Terminó de mudarse, me entregó las llaves y me dejó solo en mi casa, como si nada. Me dejó una vez más. Y ahí me quedé, otra vez, con el corazón roto.
(El protagonista se sienta nuevamente, más relajado, pero con una mirada reflexiva)
Una noche lo invité a cenar para despedirnos, le leí una carta que le escribí. Le agradecí el tiempo, porque en el fondo, aunque me había lastimado, yo quería cerrar ese capítulo con dignidad. Sin embargo, él… él no quería perder lo que había visto en mí.
Quería seguir manteniendo un pie adentro. ¡Qué conveniente! Me pidió que cuidara sus medicamentos, que le siguiera ayudando. Y como un tonto, acepté… hasta que me di cuenta de que siempre tuvimos una relación unilateral y terminé con ella.
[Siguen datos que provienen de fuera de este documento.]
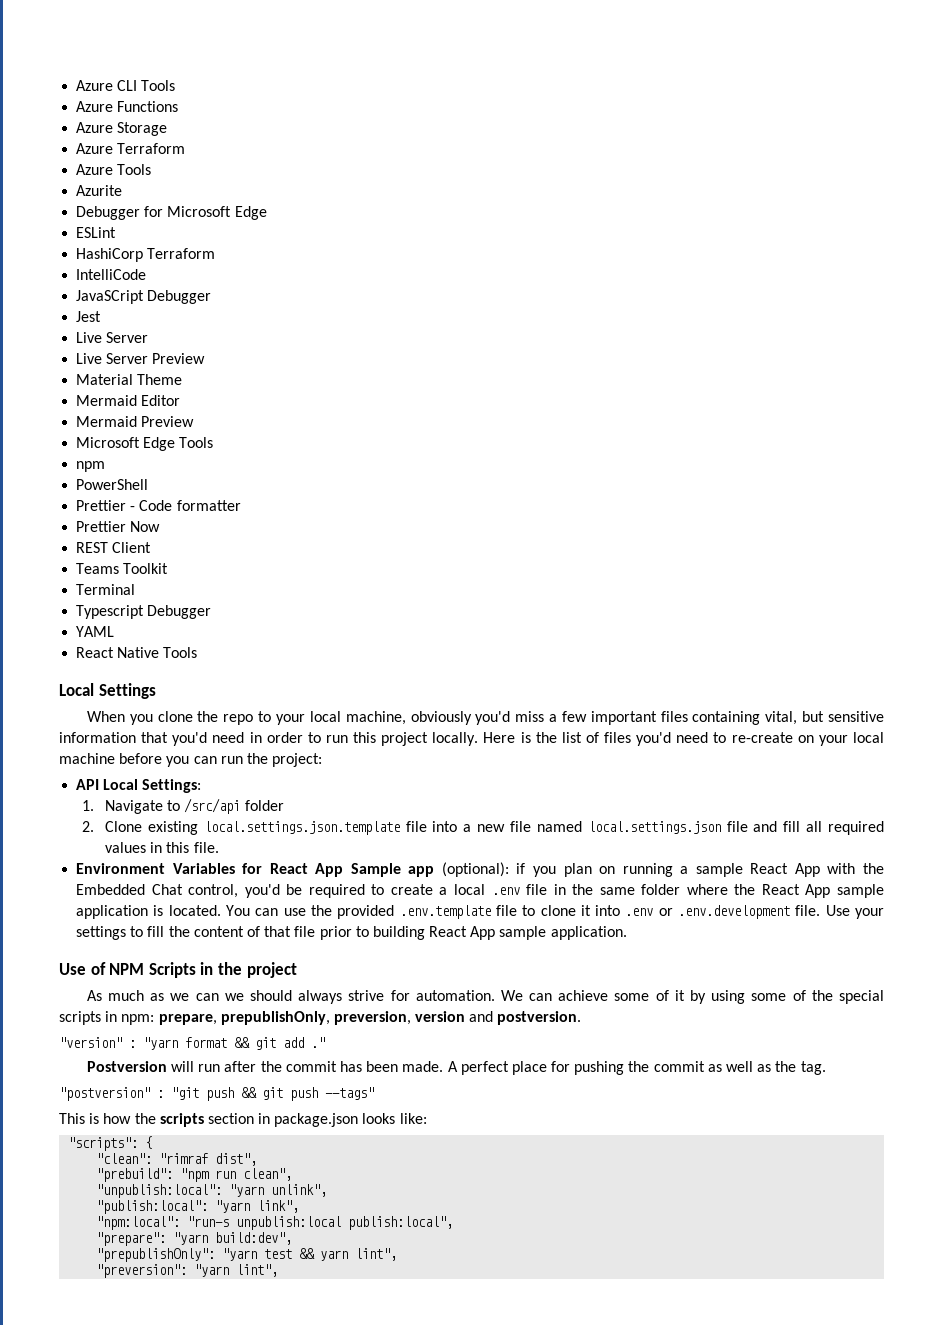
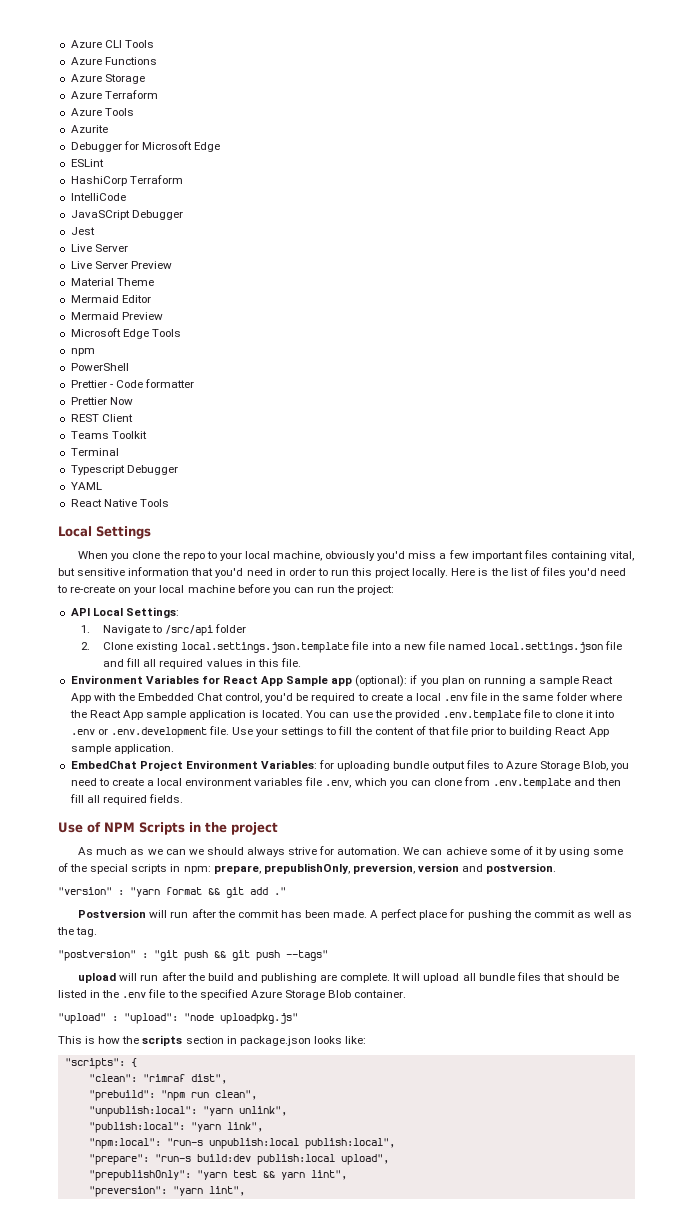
(627, 933) none -> [70,760,630,771] [70,777,622,789] [69,794,183,805] // EmbedChat Project Environment Variables: for uploading bundle output files to Azure Storage Blob, you need to create a local environment variables file .env, which you can clone from .env.template and then fill all required fields.
(374, 1093) none -> [78,972,620,983] [58,989,407,1000] [58,1013,298,1024] // upload will run after the build and publishing are complete. It will upload all bundle files that should be listed in the .env file to the specified Azure Storage Blob container. // "upload" : "upload": "node uploadpkg.js"
[173,1232,293,1245] "yarn build:dev", -> [154,1154,389,1165] "run-s build:dev publish:local upload",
Regresé de un viaje largo. Me desvinculé. Lo eliminé de mis contactos.
Y, ¿sabes qué? Aunque ya no tenía la esperanza de volver a estar con él, ni tampoco lo quería conmigo y empezaba a sonreír, a vivir mi vida, había algo que me molestaba y no sabía qué era.
Ahí, con mi indiferencia hacia él y la distancia entre los dos, todo se hizo claro. Cada detalle, cada red flag que no quise ver. Me di cuenta que estuve con un narcisista encubierto, que dormía con mi abusador y no lo sabía.
La historia de amor que viví… estuvo sólo en mi mente. Fui abusado emocionalmente, manipulado, utilizado, despreciado y desechado; esas eran mi molestia y las ignoraba. ¡Eran heridas que siempre había justificado debido a la discapacidad mental del MONSTRUO!
Me volví a derrumbar, pero con esfuerzo me he levantado y empecé a reconstruirme. He llorado bastante, y aunque no puedo negar que sigue doliéndome el sentirme usado, devaluado, sucio, que hay días en los que lucho por levantarme de la cama, en los que batallo por bañarme y cambiarme de ropa, en los que me fuerzo a comer, su monstruosidad ya no me vence y le hago frente a este proceso que me ha tocado vivir.
Estoy creciendo. Estoy avanzando. Y lo que una vez fue su desprecio… ahora es el impulso que me hace moverme hacia adelante.
Estoy sanando. Estoy soltando y por primera vez en mucho tiempo, me estoy eligiendo a mí. Porque al final, su desprecio ha sido, sin querer, el regalo que necesitaba para liberarme.
Estoy sanando. Estoy perdonando. Y aunque nunca obtuve los girasoles que quería, me estoy dando a mí mismo el campo de flores que merezco.
(La luz se apaga lentamente, dejando solo la figura del protagonista en la oscuridad.)